# Data for analysis:
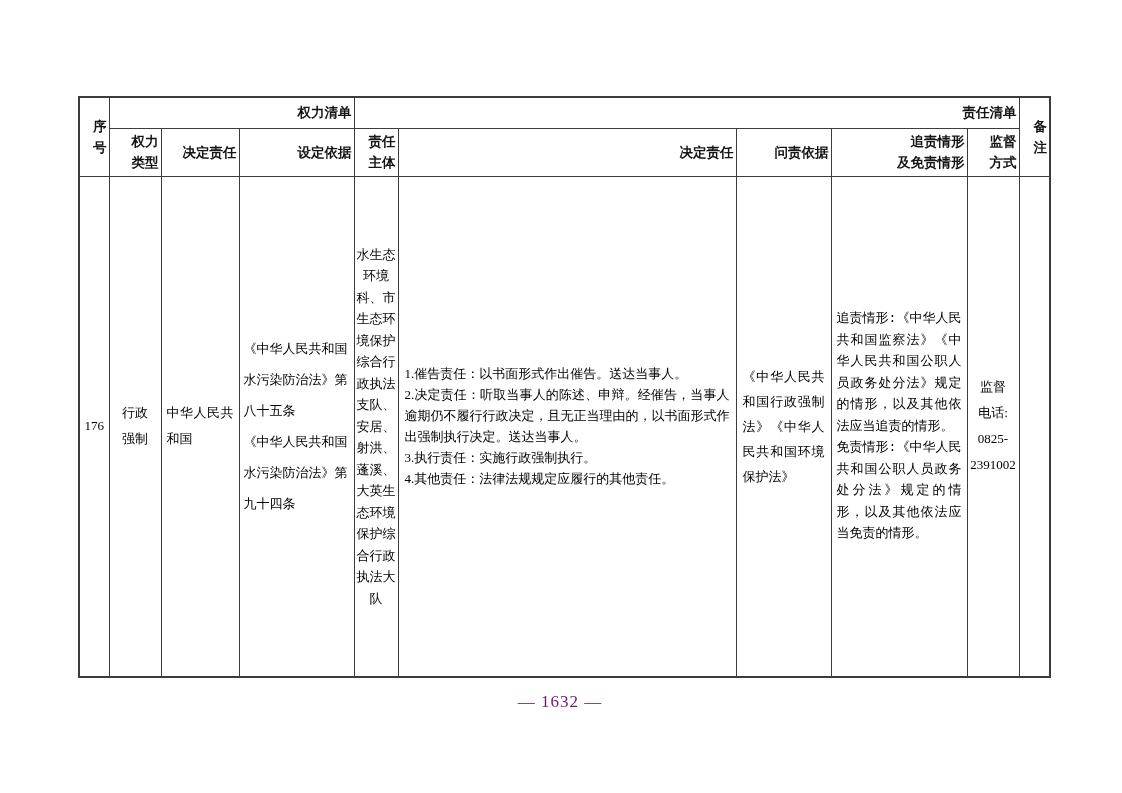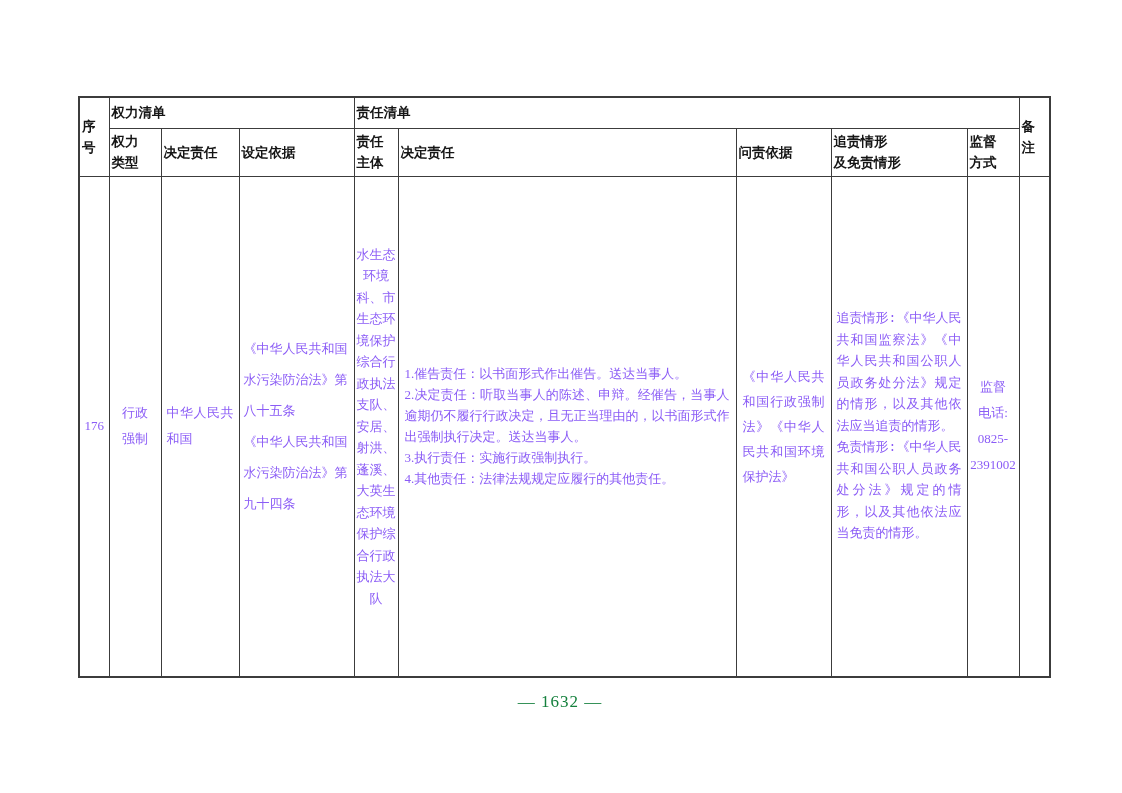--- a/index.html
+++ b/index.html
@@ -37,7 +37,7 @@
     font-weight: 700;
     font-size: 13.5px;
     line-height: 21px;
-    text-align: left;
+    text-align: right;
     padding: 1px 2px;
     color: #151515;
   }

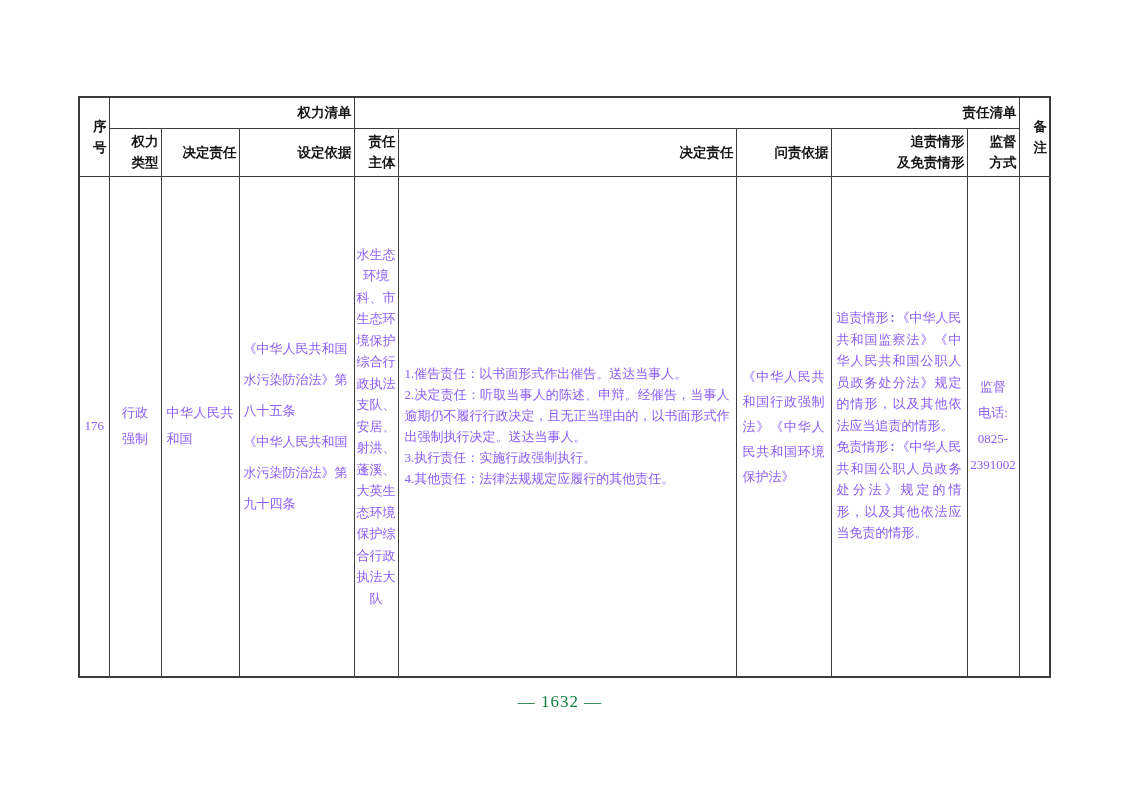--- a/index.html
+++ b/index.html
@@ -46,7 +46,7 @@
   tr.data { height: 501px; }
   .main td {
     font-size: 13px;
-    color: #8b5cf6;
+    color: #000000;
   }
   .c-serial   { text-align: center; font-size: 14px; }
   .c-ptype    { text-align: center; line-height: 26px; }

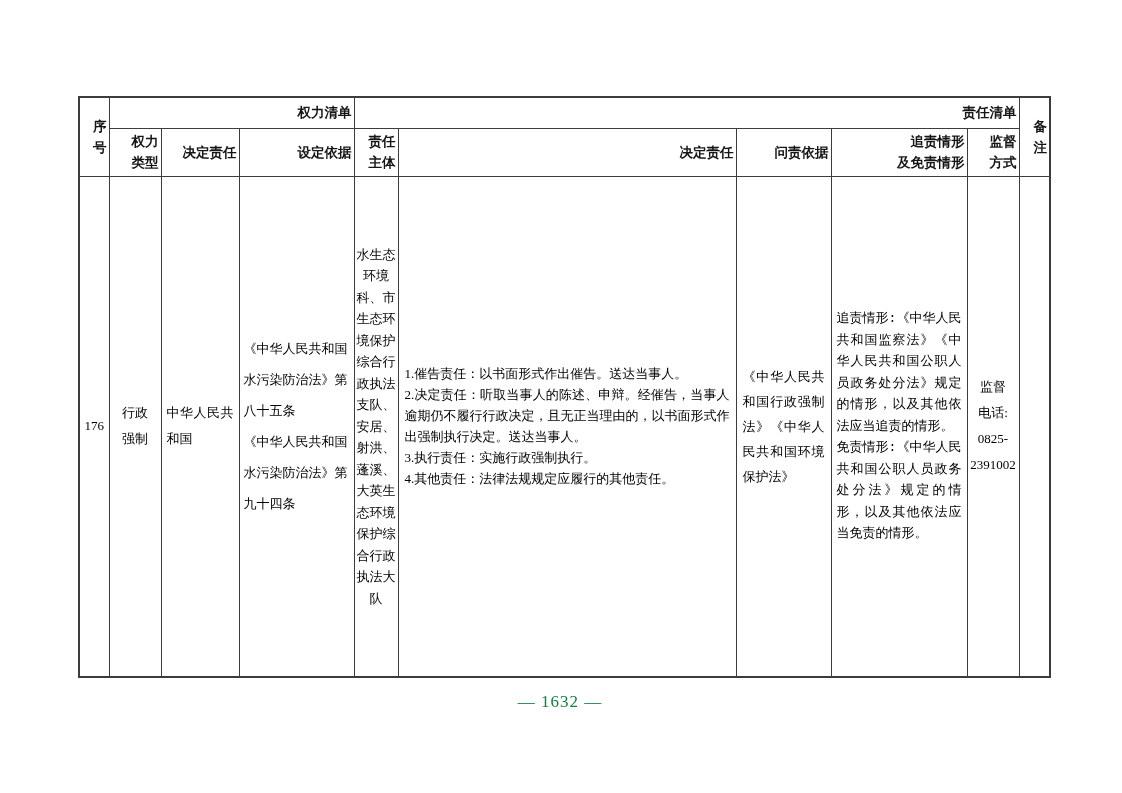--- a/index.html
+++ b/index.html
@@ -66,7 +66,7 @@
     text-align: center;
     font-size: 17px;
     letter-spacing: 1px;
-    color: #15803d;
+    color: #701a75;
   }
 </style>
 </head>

# Problem to solve:
How many of the lines in the listing above carry the word "color"? Respond with that number alone.

# Exercise output:
5